──────── EXERCISE MATERIAL ────────

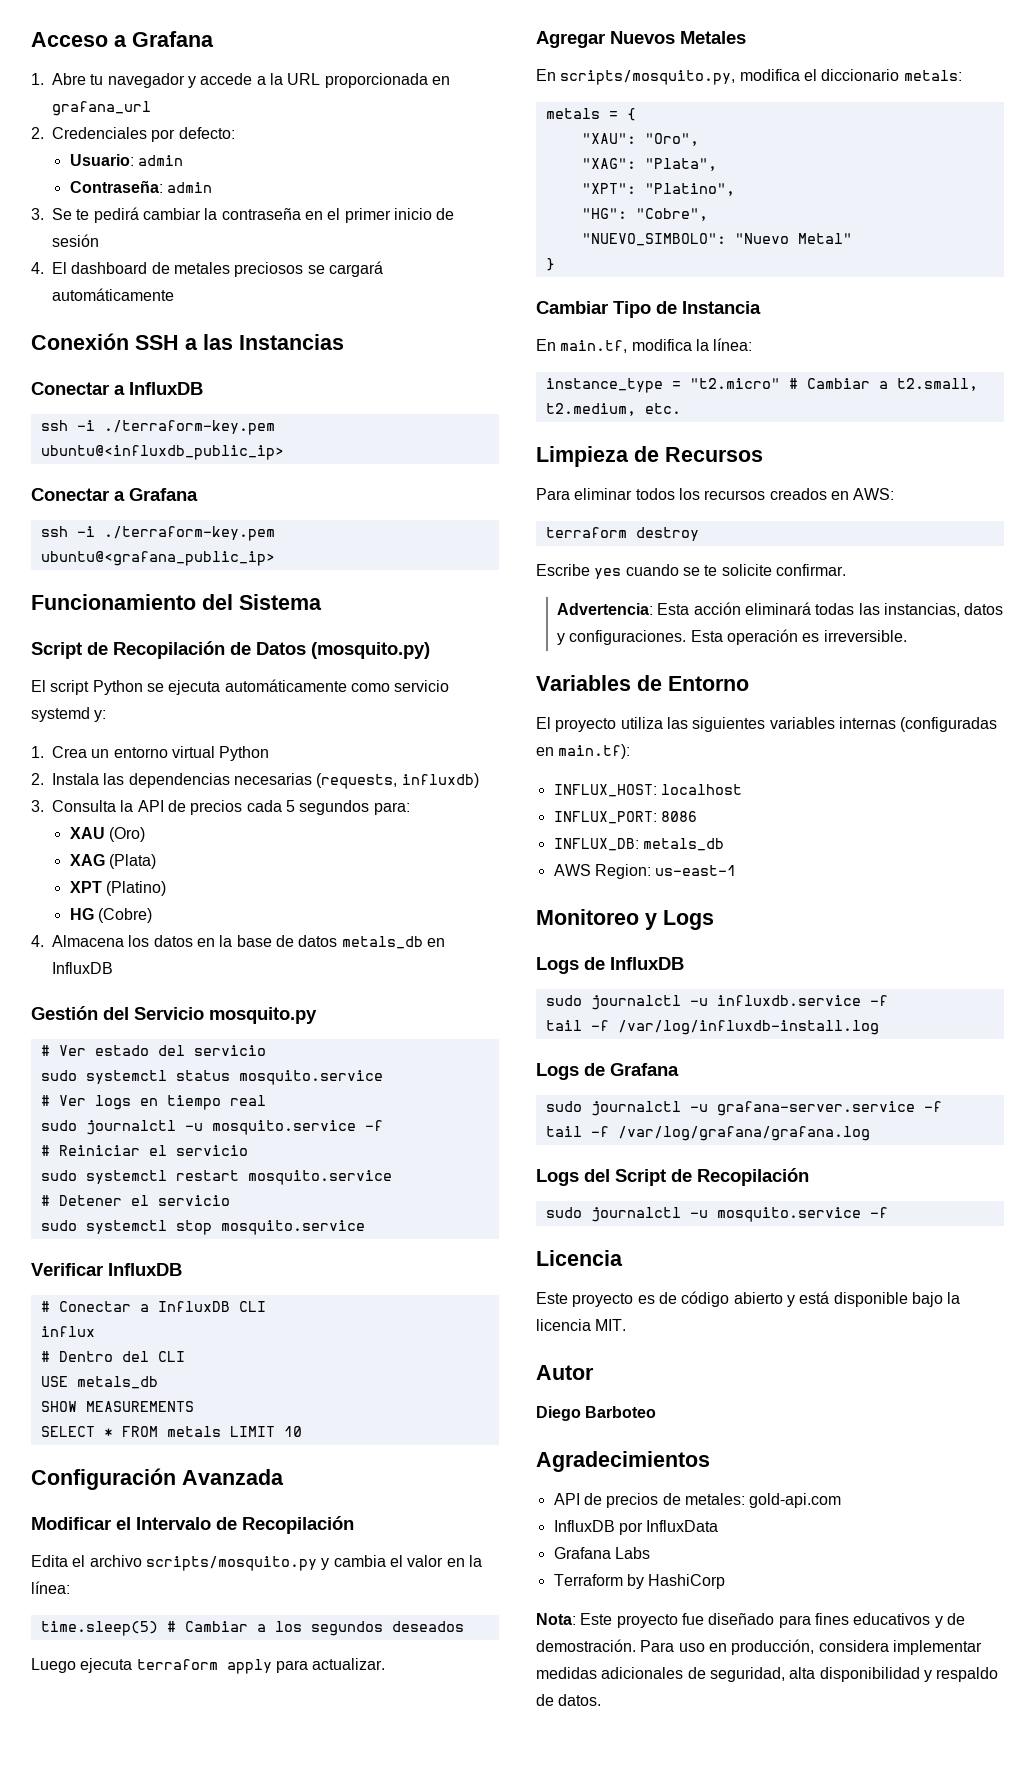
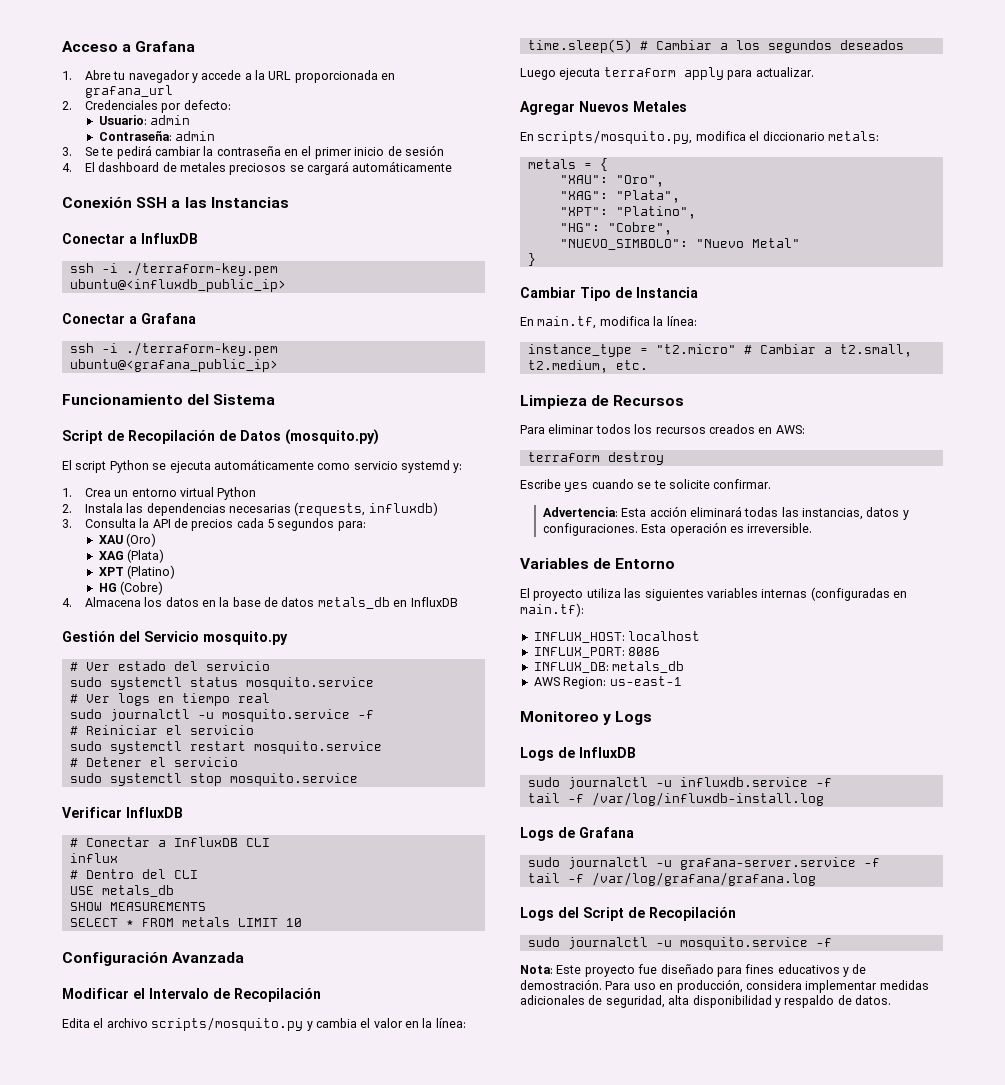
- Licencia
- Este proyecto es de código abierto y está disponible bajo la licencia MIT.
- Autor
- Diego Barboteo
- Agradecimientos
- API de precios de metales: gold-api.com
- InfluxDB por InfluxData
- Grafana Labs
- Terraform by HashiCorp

────────

→ EXERCISE GOAL: All lines from the one with "- API de precios de metales: gold-api.com" through the end of the data must be repeated exactly, and nothing else may be repeated.

→ REPLY:
- API de precios de metales: gold-api.com
- InfluxDB por InfluxData
- Grafana Labs
- Terraform by HashiCorp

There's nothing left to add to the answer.